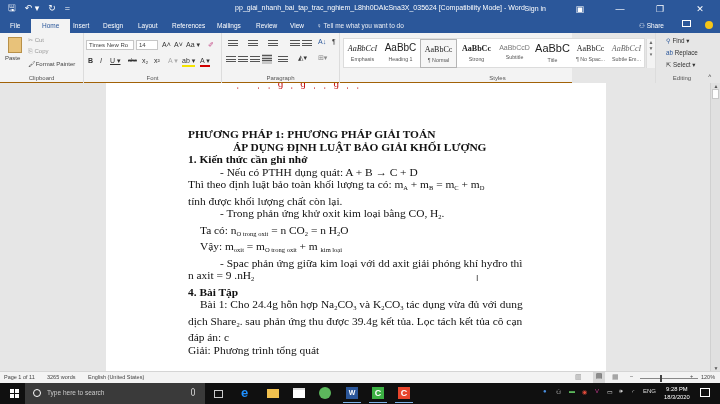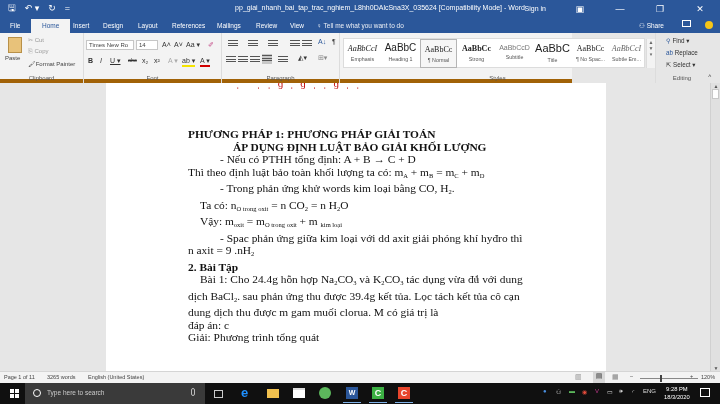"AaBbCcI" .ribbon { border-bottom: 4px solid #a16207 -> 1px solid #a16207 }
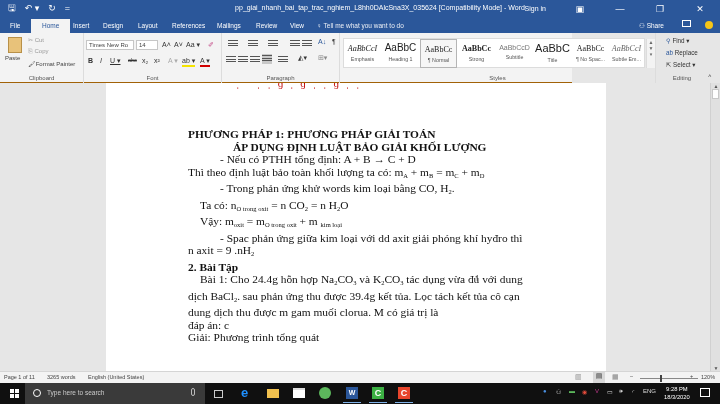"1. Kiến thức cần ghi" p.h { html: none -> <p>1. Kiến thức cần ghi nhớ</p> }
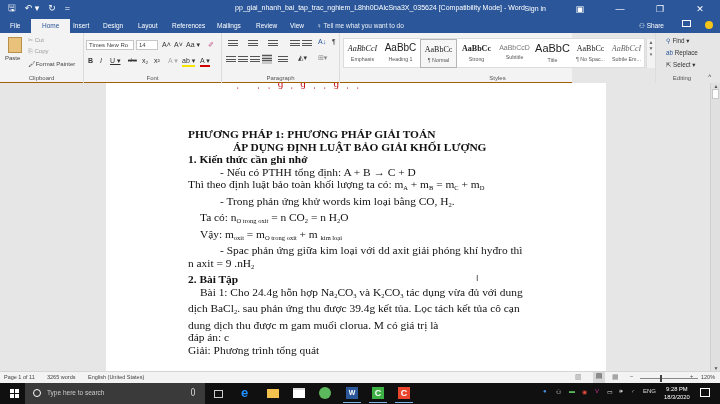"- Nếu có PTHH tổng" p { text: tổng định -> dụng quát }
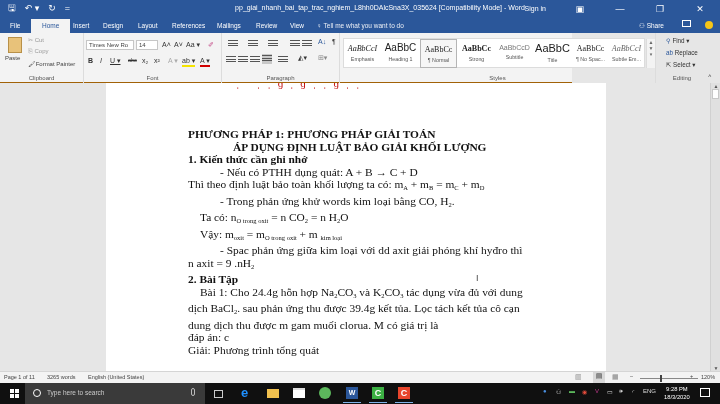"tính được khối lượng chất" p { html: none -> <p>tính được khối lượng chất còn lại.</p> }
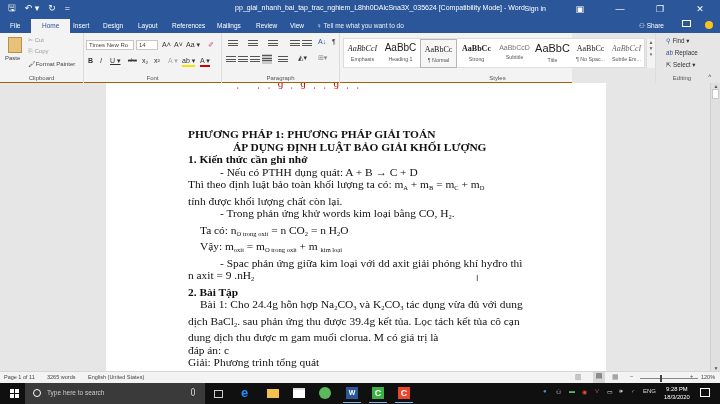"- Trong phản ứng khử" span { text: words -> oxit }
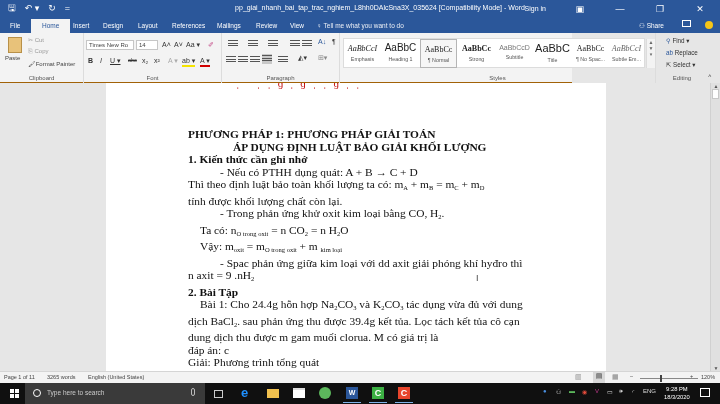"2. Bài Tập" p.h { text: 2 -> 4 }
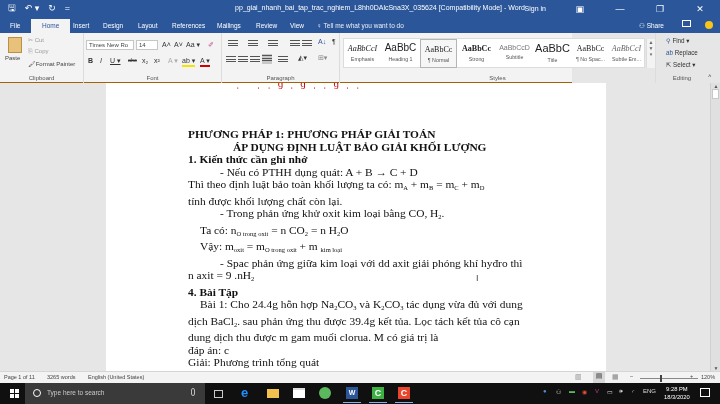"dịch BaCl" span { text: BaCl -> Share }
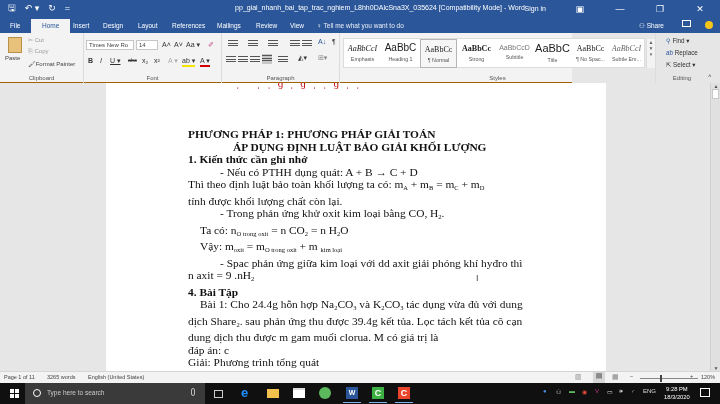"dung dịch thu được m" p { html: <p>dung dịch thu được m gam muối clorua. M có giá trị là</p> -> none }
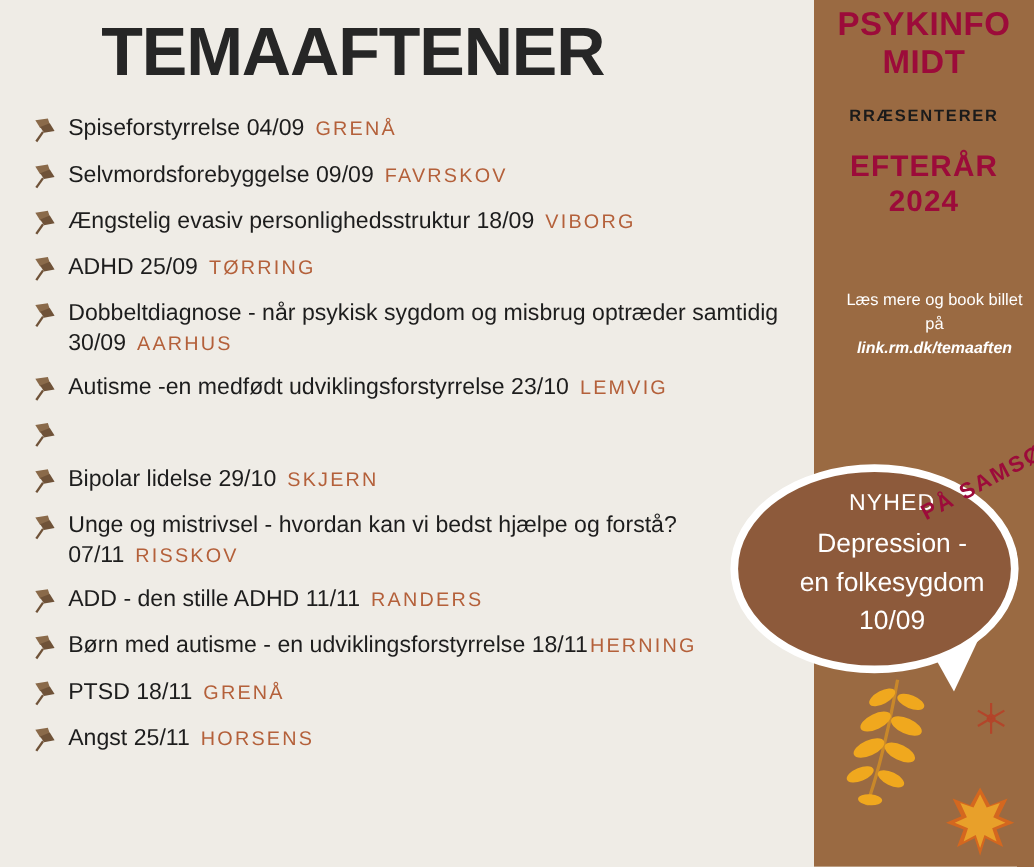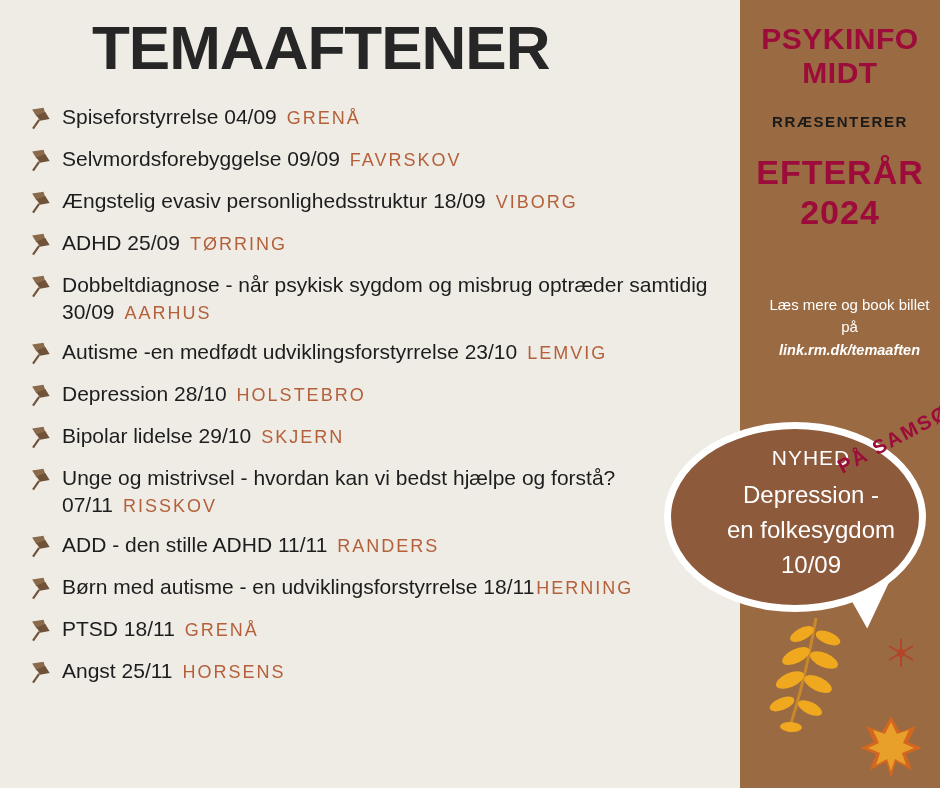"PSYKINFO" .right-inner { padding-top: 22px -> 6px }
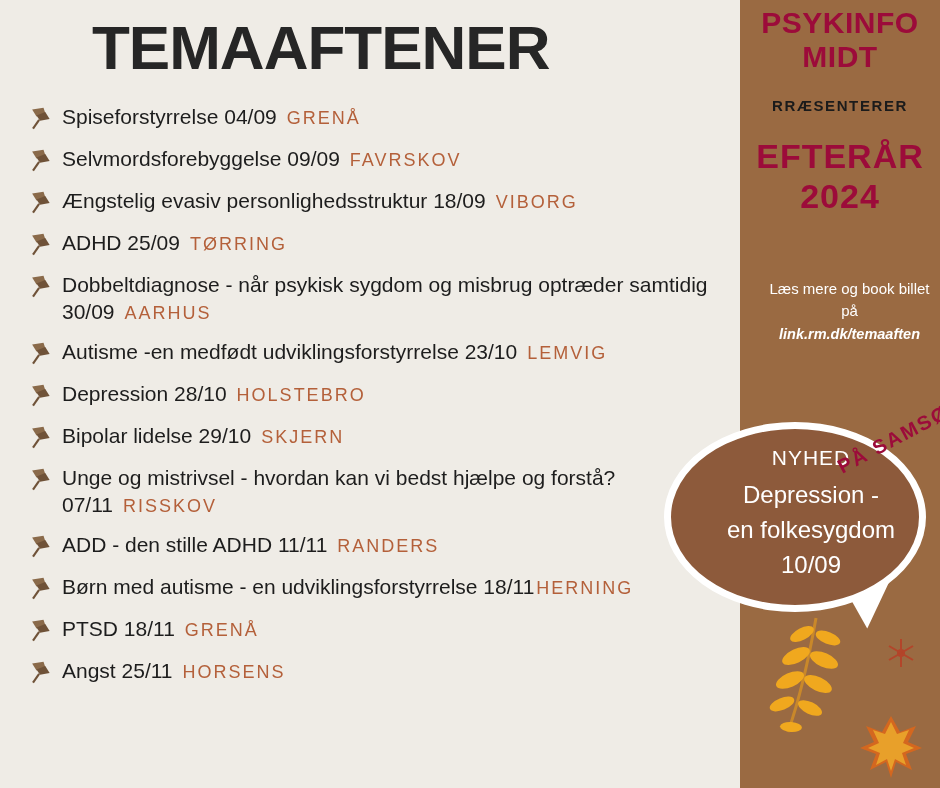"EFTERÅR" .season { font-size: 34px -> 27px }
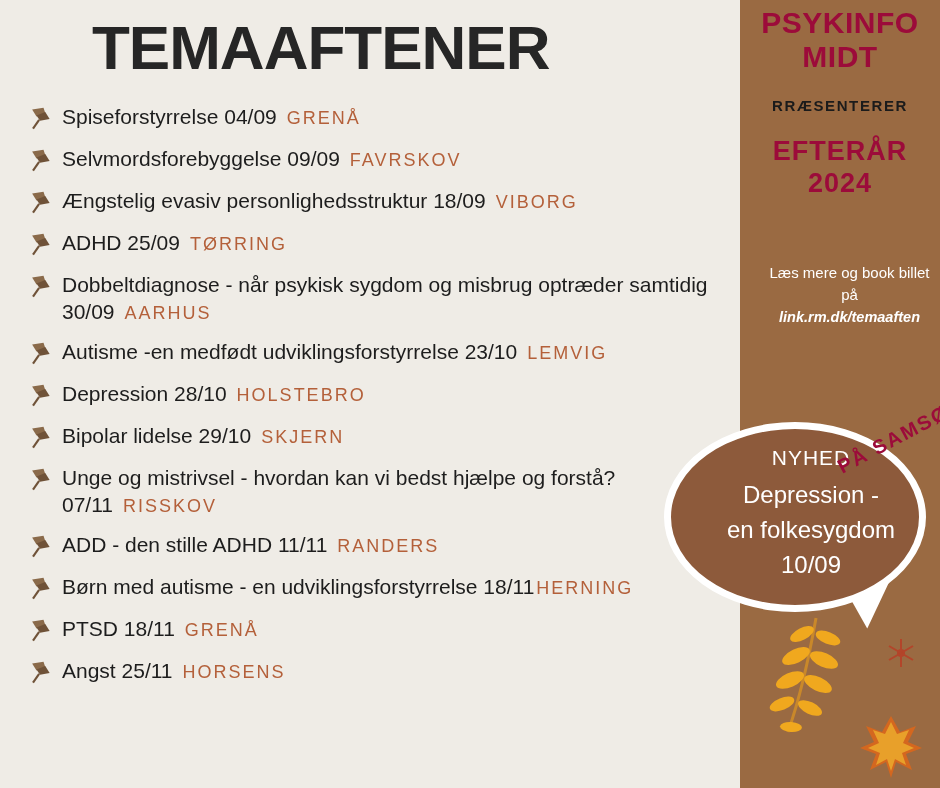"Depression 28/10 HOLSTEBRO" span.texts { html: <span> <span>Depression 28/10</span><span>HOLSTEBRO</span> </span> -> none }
=-=-=
_Task_
Output the entries verbatim, skipping images.

_Exercise result_
"AaBbCcI" .ribbon { border-bottom: 4px solid #a16207 -> 1px solid #a16207 }
"1. Kiến thức cần ghi" p.h { html: none -> <p>1. Kiến thức cần ghi nhớ</p> }
"- Nếu có PTHH tổng" p { text: tổng định -> dụng quát }
"tính được khối lượng chất" p { html: none -> <p>tính được khối lượng chất còn lại.</p> }
"- Trong phản ứng khử" span { text: words -> oxit }
"2. Bài Tập" p.h { text: 2 -> 4 }
"dịch BaCl" span { text: BaCl -> Share }
"dung dịch thu được m" p { html: <p>dung dịch thu được m gam muối clorua. M có giá trị là</p> -> none }
"PSYKINFO" .right-inner { padding-top: 22px -> 6px }
"EFTERÅR" .season { font-size: 34px -> 27px }
"Depression 28/10 HOLSTEBRO" span.texts { html: <span> <span>Depression 28/10</span><span>HOLSTEBRO</span> </span> -> none }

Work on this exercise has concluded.